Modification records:
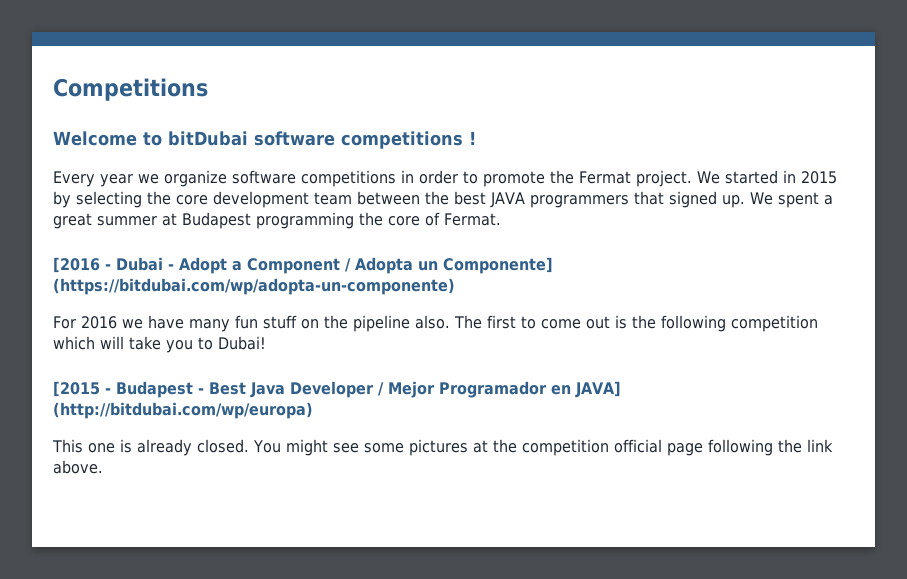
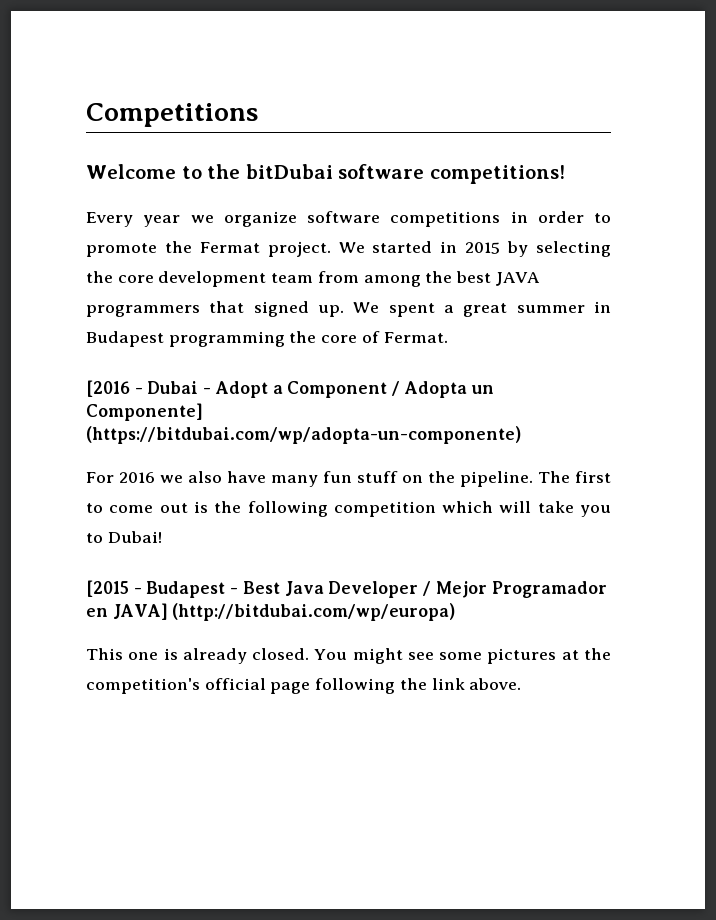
(162, 139) none -> [207,164,241,179] the
[341,131,476,149] competitions ! -> [429,165,565,184] competitions!
[357,191,420,205] between -> [317,271,421,287] from among
[162,213,177,226] at -> [593,301,611,313] in
(143, 324) none -> [188,471,222,483] also
[353,315,450,332] pipeline also. -> [460,471,533,487] pipeline.
[521,439,609,456] competition -> [86,678,200,694] competition's

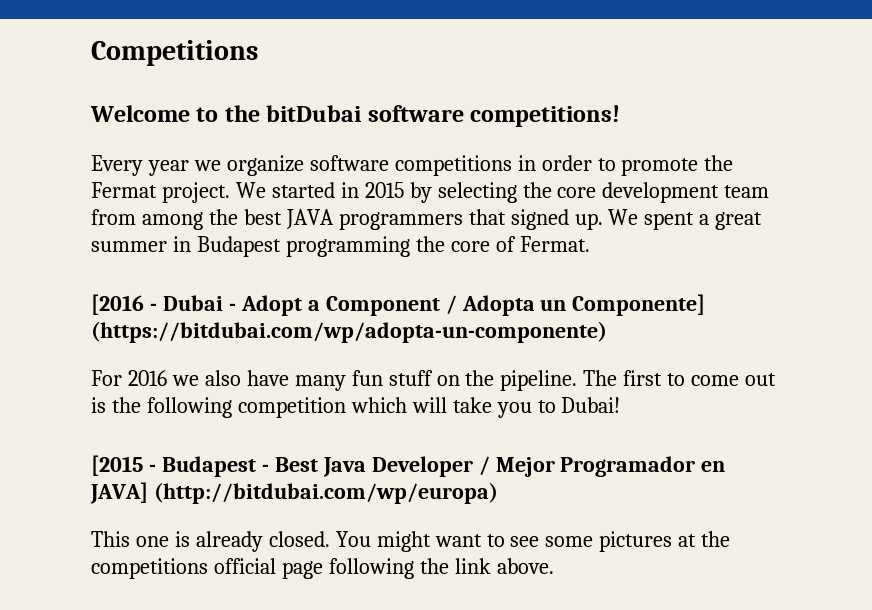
(403, 656) none -> [434,534,505,547] want to
[86,678,200,694] competition's -> [91,558,208,579] competitions

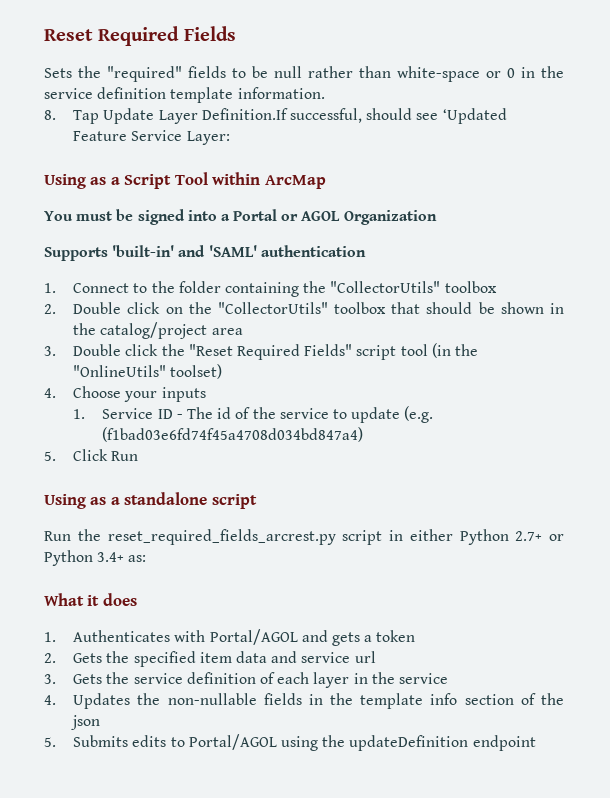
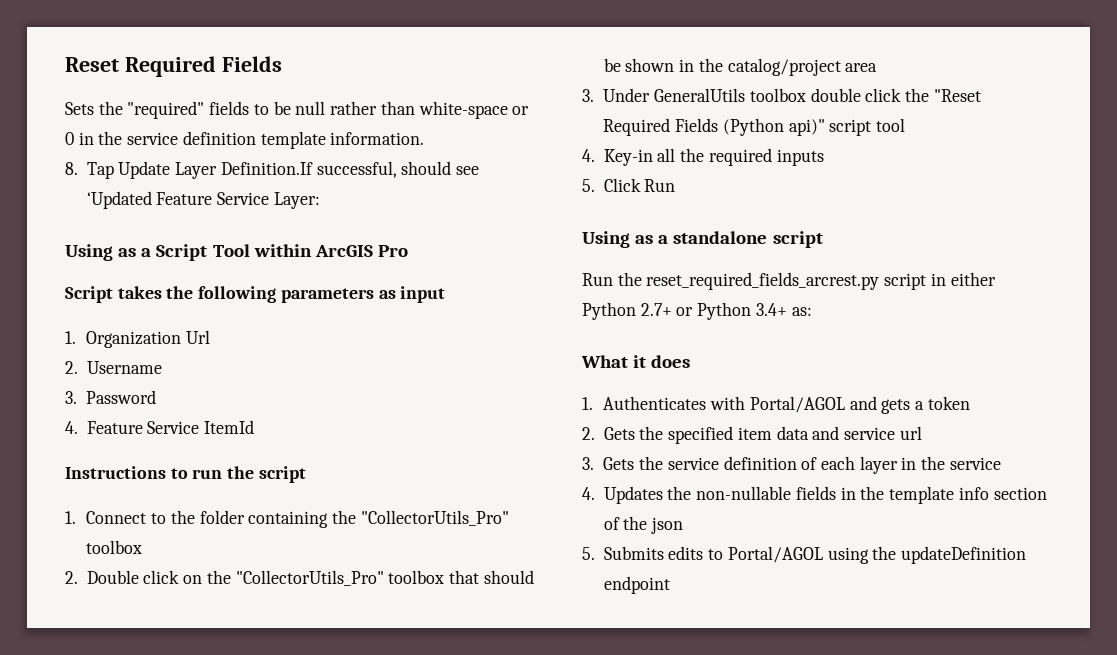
[264,175,326,189] [44,209,437,225] [44,245,366,261] ArcMap // You must be signed into a Portal or AGOL Organization // Supports 'built-in' and 'SAML' authentication -> [314,245,408,257] [65,286,446,303] [65,330,211,348] [65,361,162,374] [65,390,157,404] [65,420,255,434] [65,466,306,483] ArcGIS Pro // Script takes the following parameters as input // 1. Organization Url // 2. Username // 3. Password // 4. Feature Service ItemId // Instructions to run the script
[330,281,441,293] "CollectorUtils" -> [360,510,509,526] "CollectorUtils_Pro"
[217,302,328,314] "CollectorUtils" -> [235,570,384,586] "CollectorUtils_Pro"
[73,344,122,356] Double -> [603,88,861,102] Under GeneralUtils toolbox double
[304,344,353,356] Fields" -> [675,118,825,136] Fields (Python api)"
[431,343,478,358] [73,364,223,379] [44,386,206,402] [73,406,434,423] [102,427,364,442] (in the "OnlineUtils" toolset) // 4. Choose your inputs // 1. Service ID - The id of the service to update (e.g. (f1bad03e6fd74f45a4708d034bd847a4) -> [582,148,824,166] // 4. Key-in all the required inputs

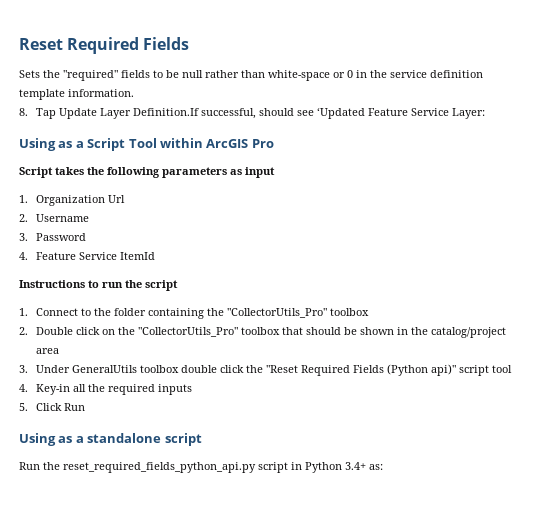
[646,272,880,290] reset_required_fields_arcrest.py -> [63,462,256,473] reset_required_fields_python_api.py
[950,272,996,286] [582,302,694,320] either Python 2.7+ or -> (302, 466) none
[581,355,691,368] [582,396,970,414] [582,426,922,444] [582,456,1001,474] [582,486,1047,504] [603,516,684,534] [582,546,1027,564] [603,576,670,594] // What it does // 1. Authenticates with Portal/AGOL and gets a token // 2. Gets the specified item data and service url // 3. Gets the service definition of each layer in the service // 4. Updates the non-nullable fields in the template info section of the json // 5. Submits edits to Portal/AGOL using the updateDefinition endpoint -> (383, 467) none

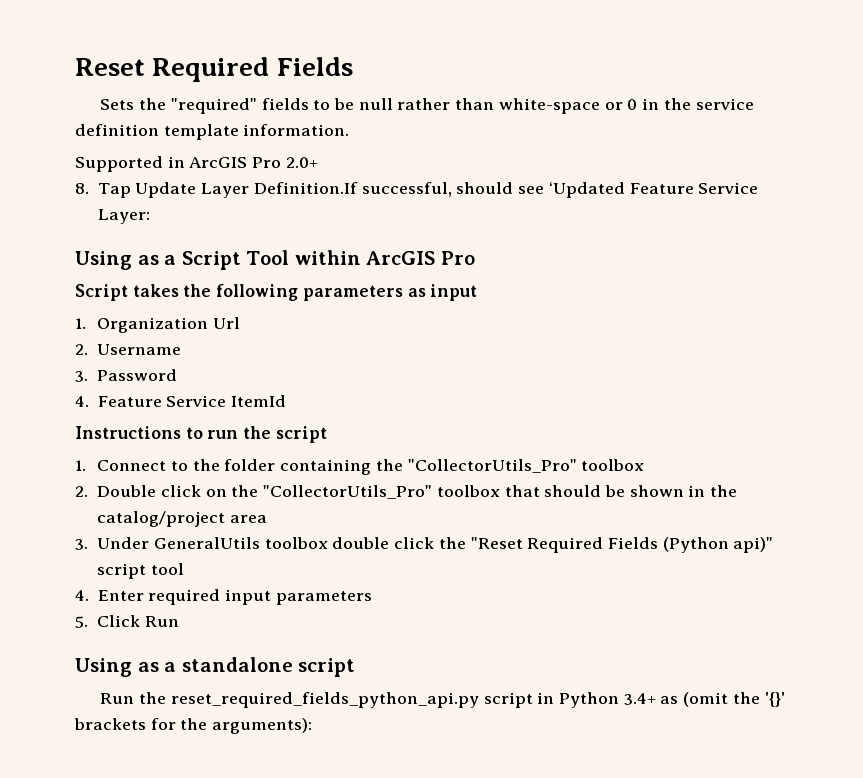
(134, 93) none -> [75,156,318,172] // Supported in ArcGIS Pro 2.0+
[36,384,193,395] Key-in all the required inputs -> [97,589,372,605] Enter required input parameters
[369,464,383,470] as: -> [660,692,785,707] [74,718,313,734] as (omit the '{}' brackets for the arguments):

Prompt: Print out each record exactly as shown, but keep the pictures out.

Response box:
(162, 139) none -> [207,164,241,179] the
[341,131,476,149] competitions ! -> [429,165,565,184] competitions!
[357,191,420,205] between -> [317,271,421,287] from among
[162,213,177,226] at -> [593,301,611,313] in
(143, 324) none -> [188,471,222,483] also
[353,315,450,332] pipeline also. -> [460,471,533,487] pipeline.
[521,439,609,456] competition -> [86,678,200,694] competition's

(403, 656) none -> [434,534,505,547] want to
[86,678,200,694] competition's -> [91,558,208,579] competitions

[264,175,326,189] [44,209,437,225] [44,245,366,261] ArcMap // You must be signed into a Portal or AGOL Organization // Supports 'built-in' and 'SAML' authentication -> [314,245,408,257] [65,286,446,303] [65,330,211,348] [65,361,162,374] [65,390,157,404] [65,420,255,434] [65,466,306,483] ArcGIS Pro // Script takes the following parameters as input // 1. Organization Url // 2. Username // 3. Password // 4. Feature Service ItemId // Instructions to run the script
[330,281,441,293] "CollectorUtils" -> [360,510,509,526] "CollectorUtils_Pro"
[217,302,328,314] "CollectorUtils" -> [235,570,384,586] "CollectorUtils_Pro"
[73,344,122,356] Double -> [603,88,861,102] Under GeneralUtils toolbox double
[304,344,353,356] Fields" -> [675,118,825,136] Fields (Python api)"
[431,343,478,358] [73,364,223,379] [44,386,206,402] [73,406,434,423] [102,427,364,442] (in the "OnlineUtils" toolset) // 4. Choose your inputs // 1. Service ID - The id of the service to update (e.g. (f1bad03e6fd74f45a4708d034bd847a4) -> [582,148,824,166] // 4. Key-in all the required inputs

[646,272,880,290] reset_required_fields_arcrest.py -> [63,462,256,473] reset_required_fields_python_api.py
[950,272,996,286] [582,302,694,320] either Python 2.7+ or -> (302, 466) none
[581,355,691,368] [582,396,970,414] [582,426,922,444] [582,456,1001,474] [582,486,1047,504] [603,516,684,534] [582,546,1027,564] [603,576,670,594] // What it does // 1. Authenticates with Portal/AGOL and gets a token // 2. Gets the specified item data and service url // 3. Gets the service definition of each layer in the service // 4. Updates the non-nullable fields in the template info section of the json // 5. Submits edits to Portal/AGOL using the updateDefinition endpoint -> (383, 467) none

(134, 93) none -> [75,156,318,172] // Supported in ArcGIS Pro 2.0+
[36,384,193,395] Key-in all the required inputs -> [97,589,372,605] Enter required input parameters
[369,464,383,470] as: -> [660,692,785,707] [74,718,313,734] as (omit the '{}' brackets for the arguments):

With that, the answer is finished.